Exercise aim:
The output should be exactly the lines from the one containing "- Was this review helpful? Yes Report Share 25" through the last line of the records, and only those.

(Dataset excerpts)

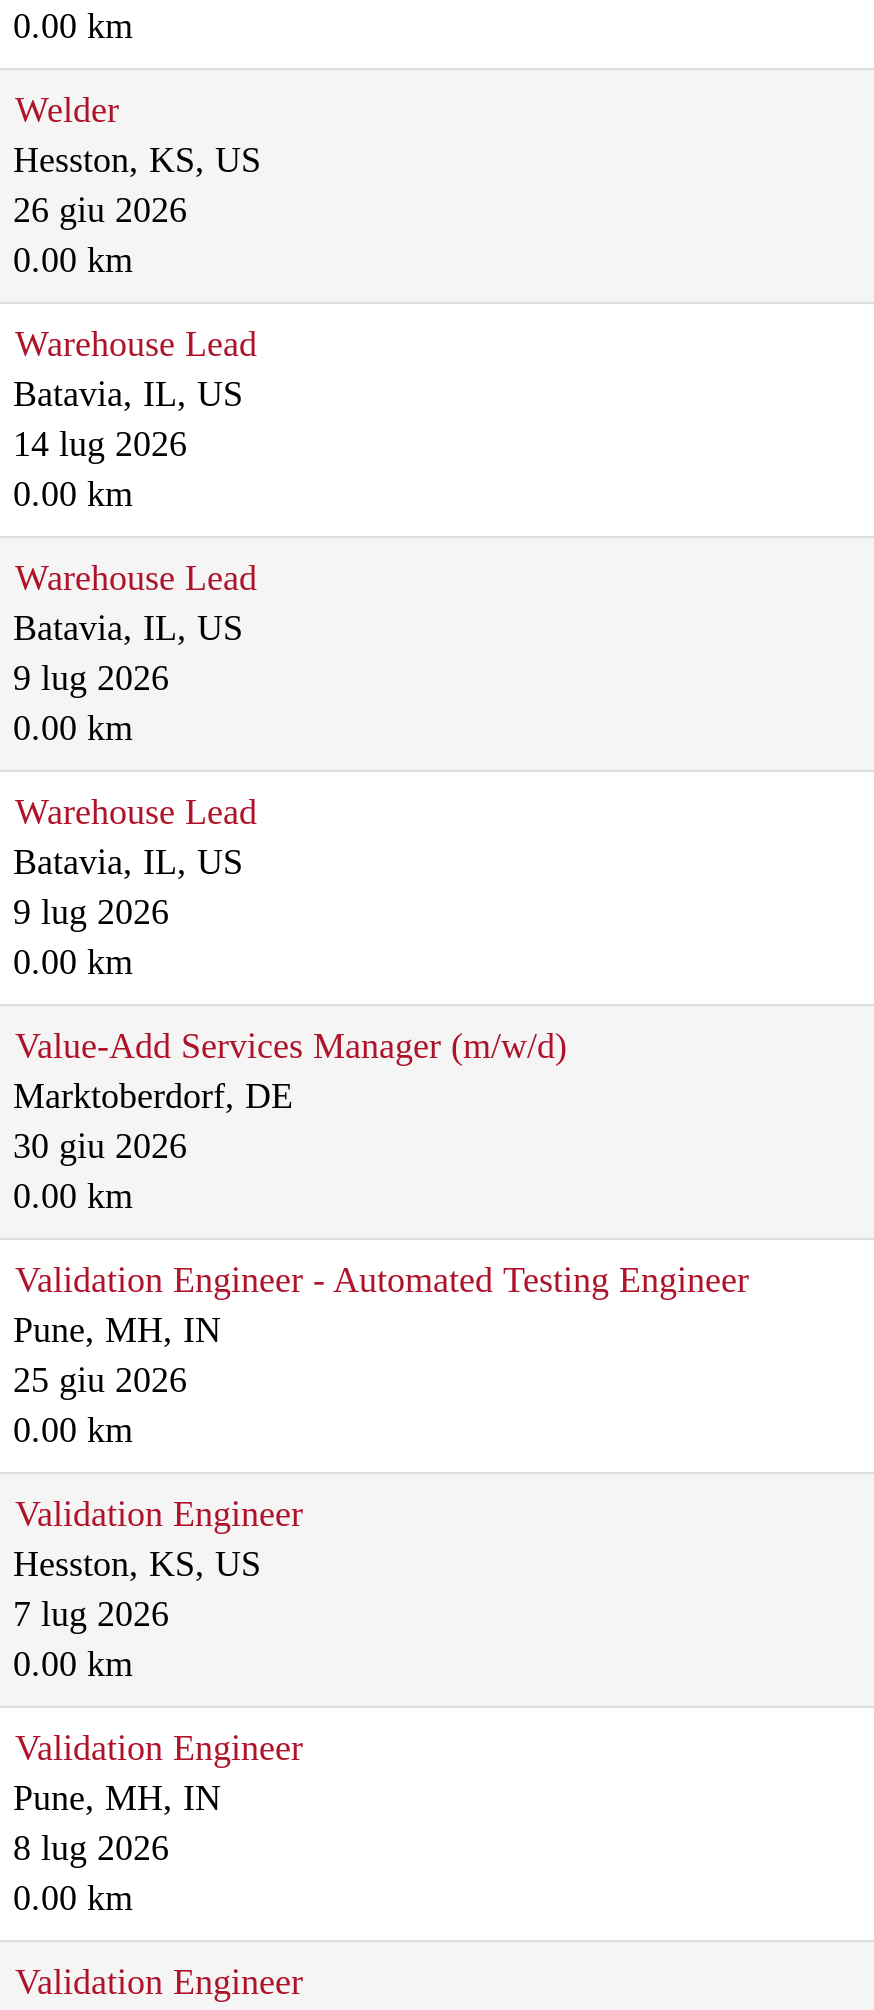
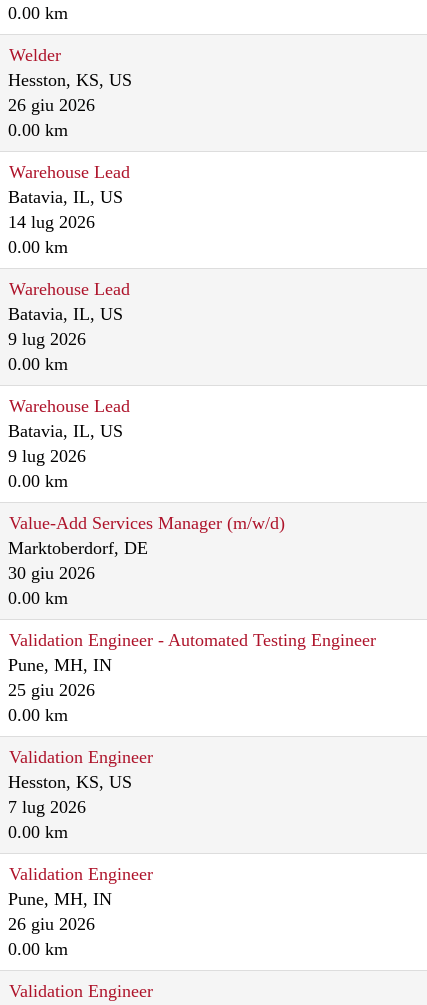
- 8 lug 2026
+ 26 giu 2026
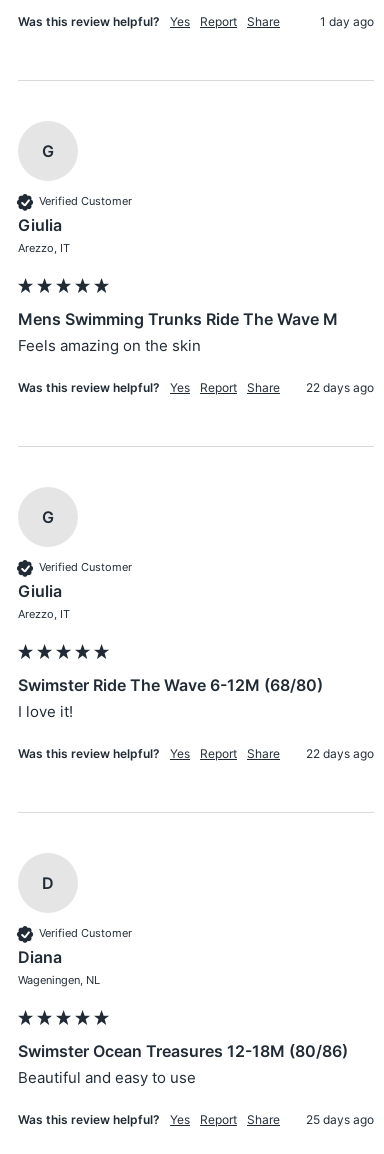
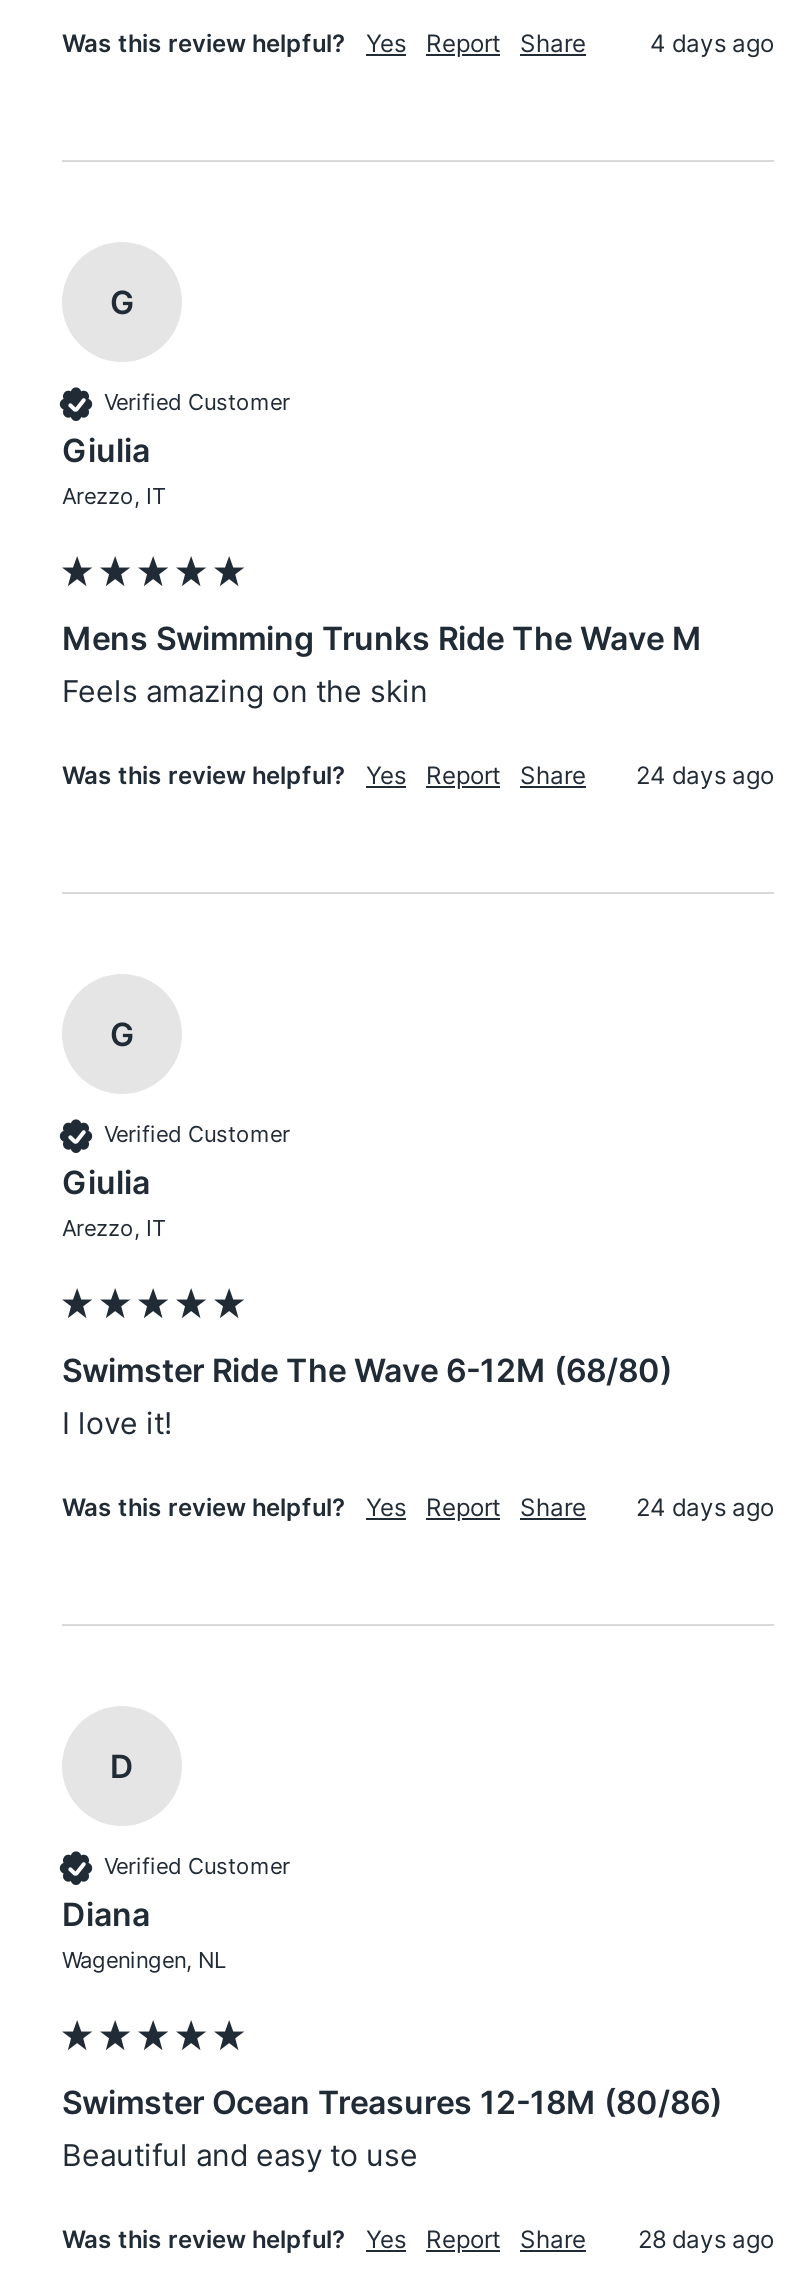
- 1 day ago
+ 4 days ago

- Was this review helpful? Yes Report Share 22 days ago
+ Was this review helpful? Yes Report Share 24 days ago

- Was this review helpful? Yes Report Share 22 days ago
+ Was this review helpful? Yes Report Share 24 days ago

- Was this review helpful? Yes Report Share 25 days ago
+ Was this review helpful? Yes Report Share 28 days ago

Answer for this exercise:
- Was this review helpful? Yes Report Share 25 days ago
+ Was this review helpful? Yes Report Share 28 days ago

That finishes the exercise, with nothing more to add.